Мы опустили свои головушки и очень расстроились – помочь Кубе хотелось. Дед Максим немного подождал, погладил рыжие небольшие усы и раскурил свою зверскую самокрутку. Пару раз затянулся. Мы молчали.
– Вот что, – строго сказал дед, – нюни распускать каждый может. Нечего. Раз решили помочь – помогайте. Мы придвинулись ближе.
– Как?
– Как, как? Знамо как. Напишите американцам письмо. Нет, – тут же поправил себя дед, – не американцам. Они здесь ни при чем. Президенту. Во, кому. Точно. «Так, мол, и так. Прочь, мол, а то приплывем…» Ну, ваше дело, как написать. Грамотные.

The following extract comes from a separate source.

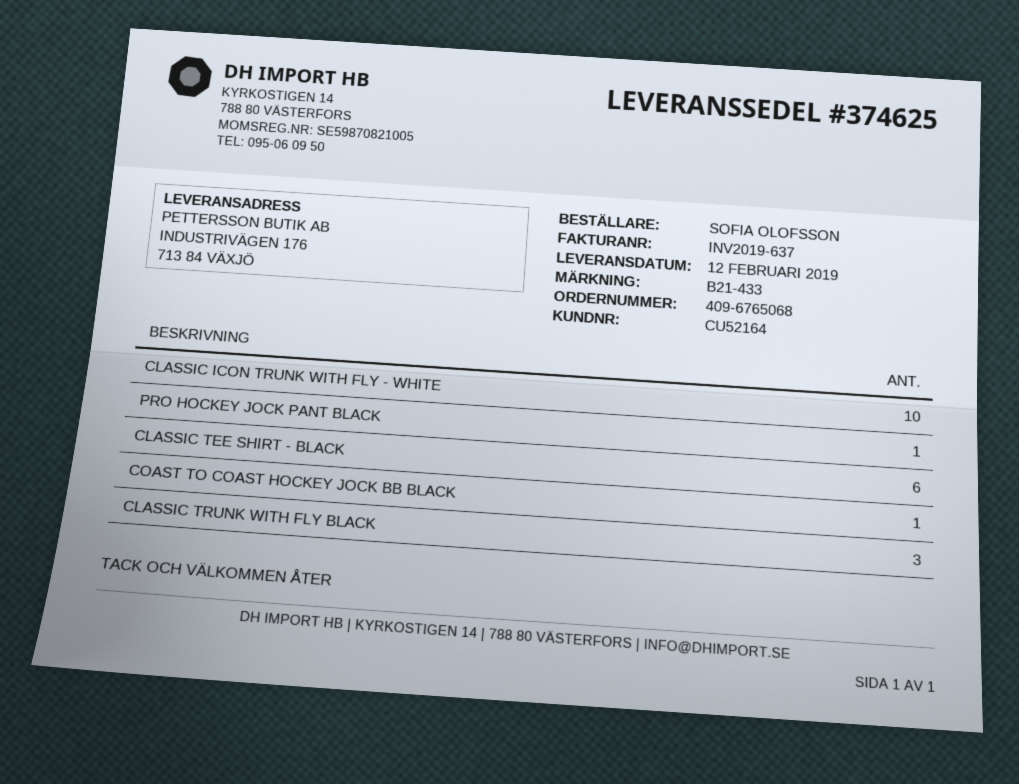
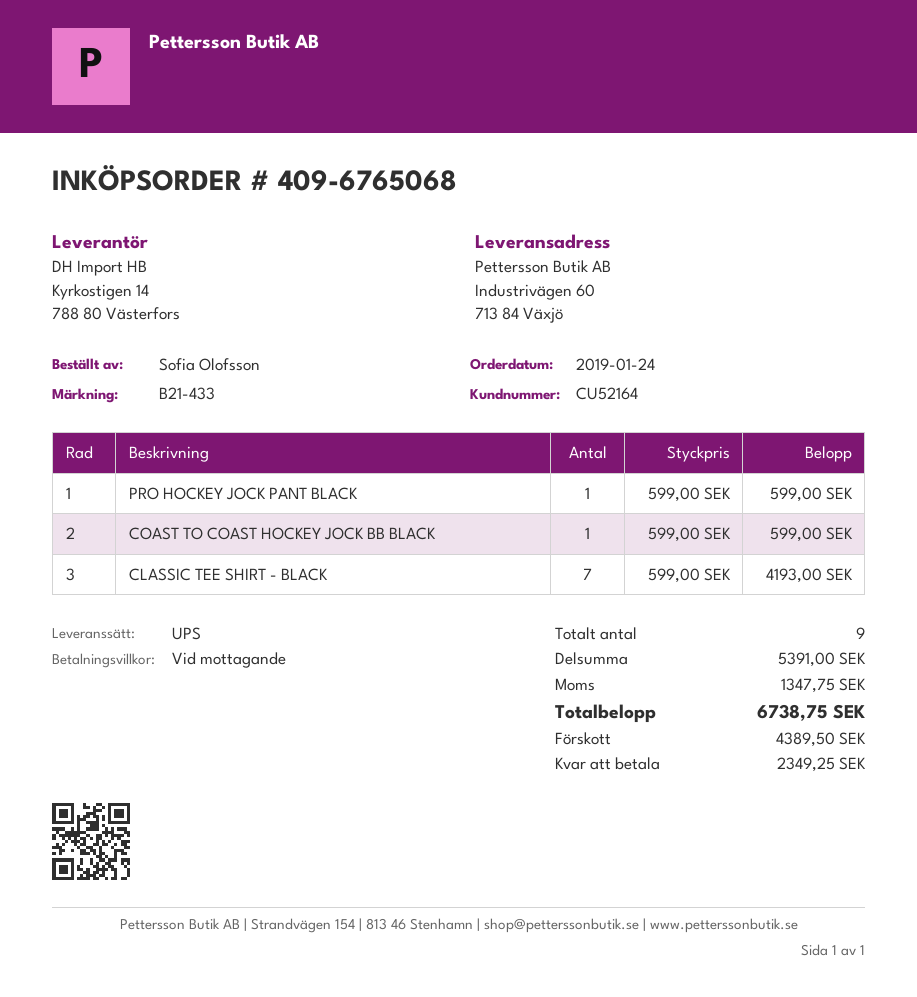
ship to: INDUSTRIVÄGEN 176, 713 84 VÄXJÖ -> Industrivägen 60, 713 84 Växjö
CLASSIC ICON TRUNK WITH FLY - WHITE: 10 -> none
CLASSIC TEE SHIRT - BLACK: 6 -> 7
CLASSIC TRUNK WITH FLY BLACK: 3 -> none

Мы, придерживая беретки, помчались сочинять письмо. Сначала с пылу да по привычке накарябали:
«Товарищ президент», но быстро сообразили, что не товарищ он нам. И долго не могли тронуться с этого места. Ни «господин», ни «сэр» не подходило. Признавать его господином казалось оскорбительным лично для нас, а называть «сэром» – смешно. Бабахнули сразу:
«Президент! Если ты думаешь, что Куба не победит, то ошибаешься. Куба победит. Лучше убери от острова свои кровавые руки. Мы – за Кубу и будем ей помогать. Весь мир тоже будет ей помогать, не беспокойся.» И закончили крупными печатными буквами: «КУБА – ДА! ЯНКИ – НЕТ!» Правда, мы плохо понимали, что значит «янки». Но в то время этот лозунг не сходил с газетных страниц, и мы решили, что «ЯНКИ – НЕТ!» – это очень здорово. «Проймет, – думали, – президента, проймет».

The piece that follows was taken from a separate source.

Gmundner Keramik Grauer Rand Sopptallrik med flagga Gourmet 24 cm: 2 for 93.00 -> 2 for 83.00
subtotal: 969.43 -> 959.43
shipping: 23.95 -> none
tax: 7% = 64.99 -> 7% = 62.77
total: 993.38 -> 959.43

Дед Максим текст заявления одобрил, но посоветовал обращаться к американскому президенту на «Вы».
– Пусть он хоть и президент, – серьезно объяснял он, – с кем не бывает, а взрослый все ж человек. Может, даже не прочитает вашу писульку. Обидится. Пацаны, мол, а на «ты». Выбросит к чертям собачьим письмо, и все. А в остальном все правильно.
Мы верили деду Максиму, как себе. Послание переписали, запечатали в обыкновенный конверт и отправили в «США. Президенту США». После ходили строем по улице и распевали: «Куба, любовь моя, остров зари багровой…»

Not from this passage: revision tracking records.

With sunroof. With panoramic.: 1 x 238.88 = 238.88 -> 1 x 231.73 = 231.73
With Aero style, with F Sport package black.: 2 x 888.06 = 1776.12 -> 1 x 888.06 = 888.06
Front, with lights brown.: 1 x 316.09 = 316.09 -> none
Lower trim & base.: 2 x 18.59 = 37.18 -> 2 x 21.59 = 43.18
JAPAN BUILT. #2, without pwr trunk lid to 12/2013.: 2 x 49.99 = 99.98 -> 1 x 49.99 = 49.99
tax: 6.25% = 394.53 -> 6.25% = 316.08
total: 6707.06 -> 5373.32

А дед Максим сидел на лавочке возле своего дома и хитро-хитро улыбался, поглаживая усы.
И еще, что я помню и уж конечно не забуду, так это кашу. Дед Максим варил ее раза три в год. По каким-то своим военным датам. И на Девятое мая. Особенно отчетливо помню Девятое мая. Помню потому, что еще накануне на избе сельсовета по углам вывешивались знамена, а над входом плакат: «Слава народу-победителю!» В сам праздник, часам к десяти, собирались фронтовики. Блестели ордена и колокольчиками звенели медали. А вот дед в этот праздник варил кашу. И мы с ним. Нет, солдатского котелка не было, это только в кино бывает. Была обыкновенная алюминиевая кастрюля. И крупу особенную дед не хранил и не покупал, варил из той, какая на данный момент имелась. Наверное, на фронте так и бывало. Перловка, значит перловую, пшенка, значит пшенную. Но зато настоящую, солдатскую, фронтовую. Каша заправлялась постным маслом. Мы ели, пили квас, вели разговор. Разговаривали больше меж собой. Дед молчал, думал о чем-то своем и поглаживал гладкие бока кружки, в которой пузырилась крутая бражка. А на его пиджаке серебрилась на полосатой колодке звезда. И хотя кроме ордена Славы у деда были и другие награды, и «За отвагу», за города, но прикреплял он почему-то только один этот орден. Видать, самым памятным был. Мы не спрашивали, знали, что бесполезное это дело – спрашивать деда о войне. Когда мы все же осмеливались и просили рассказать о фронте, дед сердился и наговаривал нам горькие и обидные слова.